■ **What needs to be done**
Copy out each entry precisely; no image belongs in the result.
Records supplied: Begin
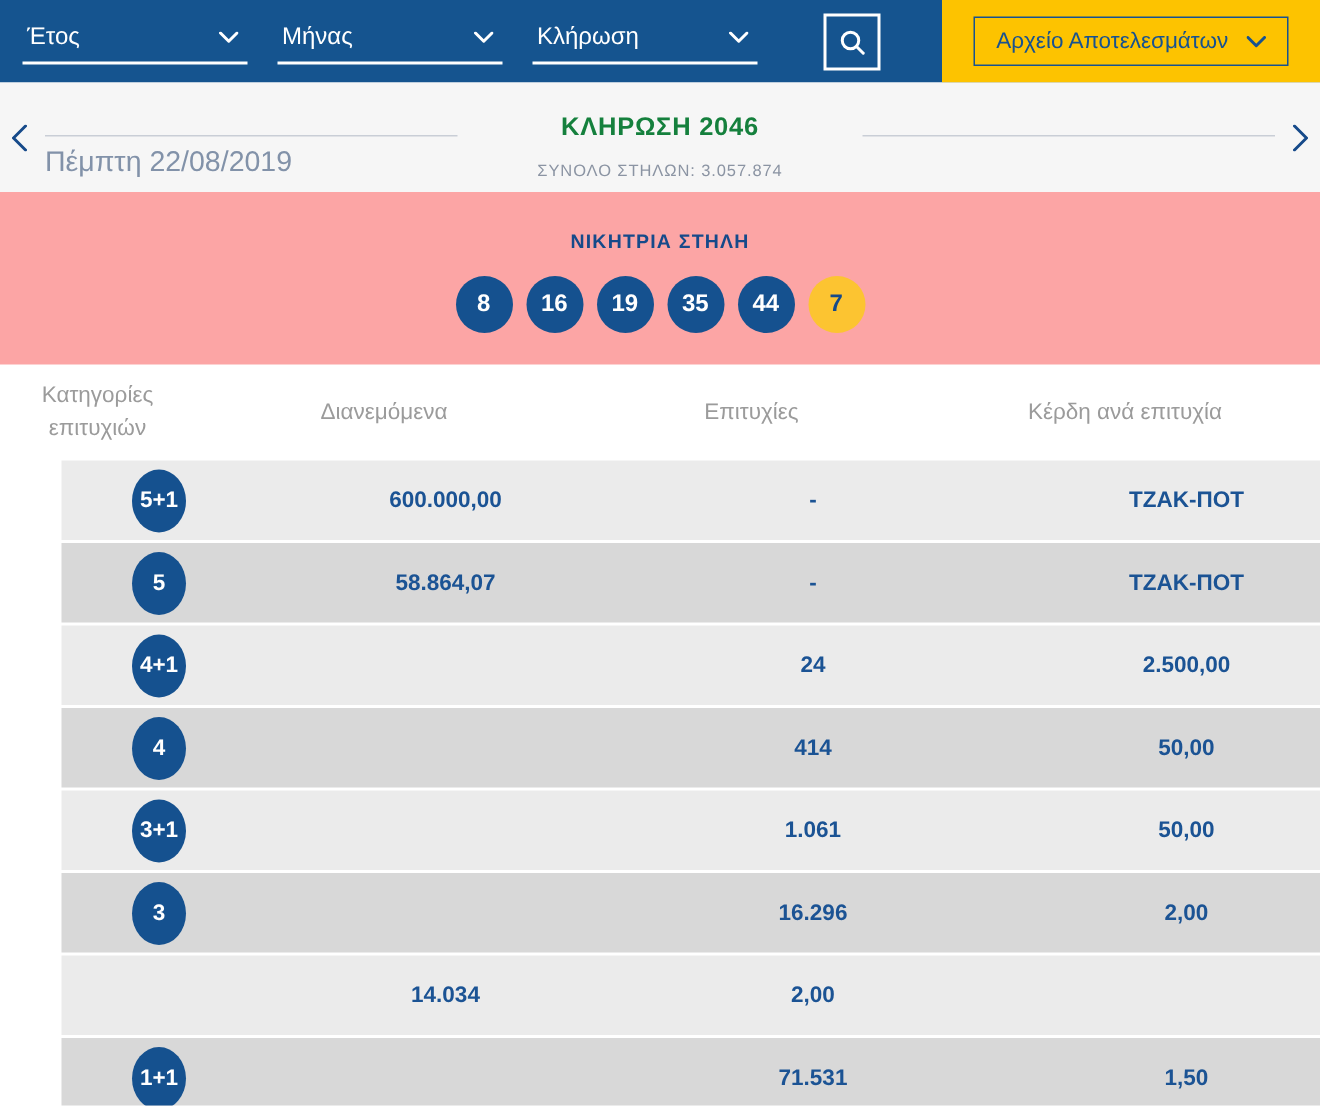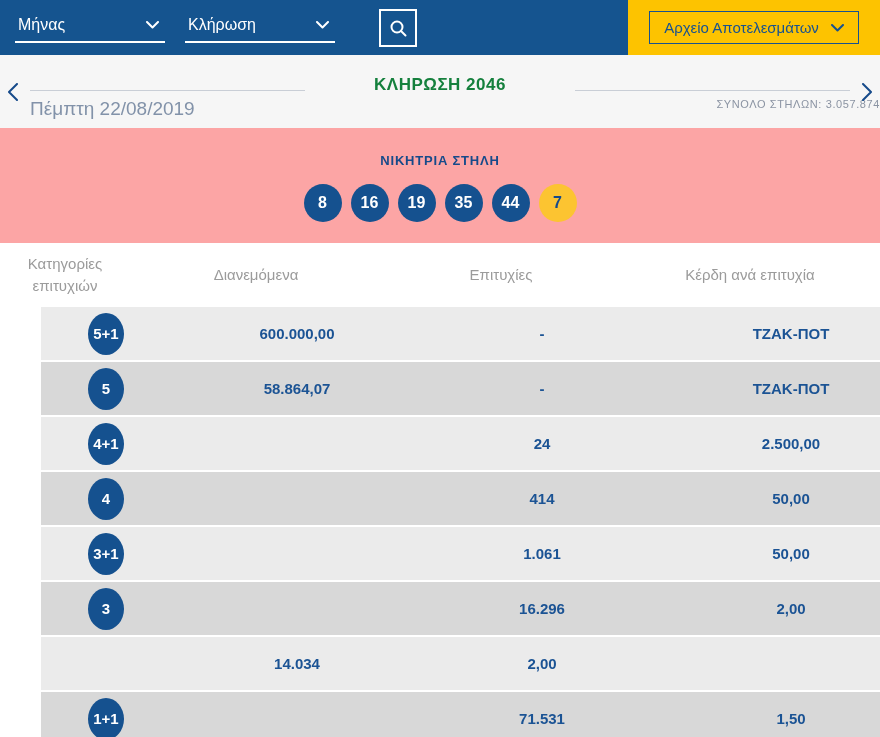--- a/index.html
+++ b/index.html
@@ -64,6 +64,12 @@
 
 <div class="topbar">
   <div class="filters">
+    <div class="dropdown">
+      <span>Έτος</span>
+      <svg width="13" height="8" viewBox="0 0 13 8">
+          <polyline points="1,1 6.5,6.5 12,1" fill="none" stroke="#fff" stroke-width="2" stroke-linecap="round" stroke-linejoin="round"></polyline>
+        </svg>
+    </div>
     <div class="dropdown">
       <span>Μήνας</span>
       <svg width="13" height="8" viewBox="0 0 13 8">

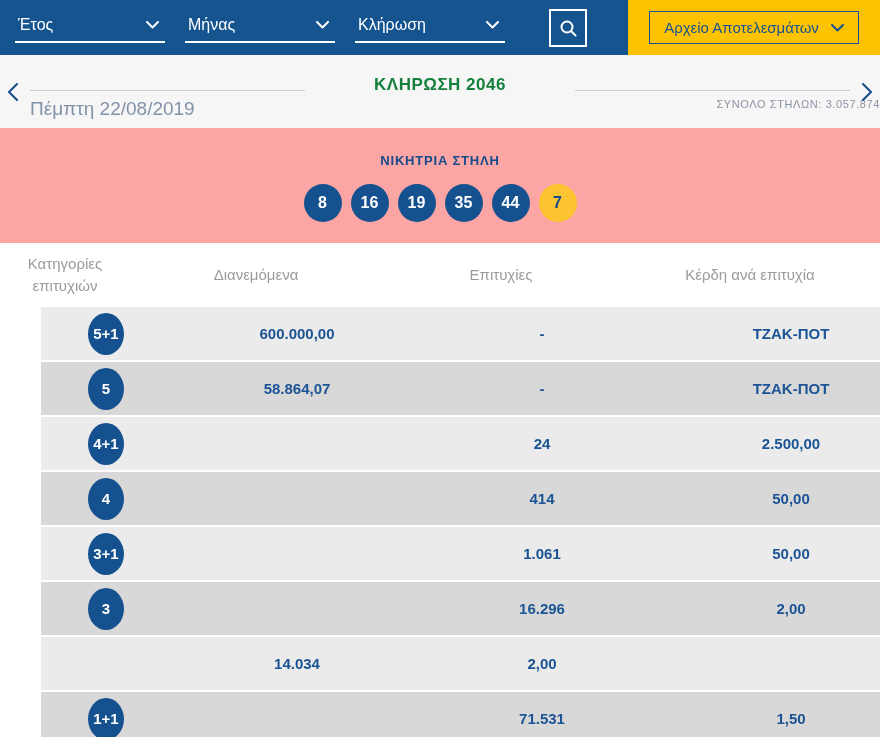--- a/index.html
+++ b/index.html
@@ -34,7 +34,7 @@
   .draw-date { position:absolute; left:30px; top:43px; font-size:19px; color:#8292a9; }
   .draw-center { position:absolute; left:0; right:0; top:20px; text-align:center; }
   .draw-title { font-size:17px; font-weight:bold; color:#15803d; letter-spacing:0.5px; }
-  .draw-subtitle { margin-top:3px; font-size:11px; color:#8b94a3; letter-spacing:0.6px;text-align:right; }
+  .draw-subtitle { margin-top:13px; font-size:11px; color:#8b94a3; letter-spacing:0.6px; }
 
   
   .winning { height:115px; background:#fca5a5; text-align:center; padding-top:25px; }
Records supplied: End
■ **Result of this exercise**
--- a/index.html
+++ b/index.html
@@ -64,6 +64,12 @@
 
 <div class="topbar">
   <div class="filters">
+    <div class="dropdown">
+      <span>Έτος</span>
+      <svg width="13" height="8" viewBox="0 0 13 8">
+          <polyline points="1,1 6.5,6.5 12,1" fill="none" stroke="#fff" stroke-width="2" stroke-linecap="round" stroke-linejoin="round"></polyline>
+        </svg>
+    </div>
     <div class="dropdown">
       <span>Μήνας</span>
       <svg width="13" height="8" viewBox="0 0 13 8">

--- a/index.html
+++ b/index.html
@@ -34,7 +34,7 @@
   .draw-date { position:absolute; left:30px; top:43px; font-size:19px; color:#8292a9; }
   .draw-center { position:absolute; left:0; right:0; top:20px; text-align:center; }
   .draw-title { font-size:17px; font-weight:bold; color:#15803d; letter-spacing:0.5px; }
-  .draw-subtitle { margin-top:3px; font-size:11px; color:#8b94a3; letter-spacing:0.6px;text-align:right; }
+  .draw-subtitle { margin-top:13px; font-size:11px; color:#8b94a3; letter-spacing:0.6px; }
 
   
   .winning { height:115px; background:#fca5a5; text-align:center; padding-top:25px; }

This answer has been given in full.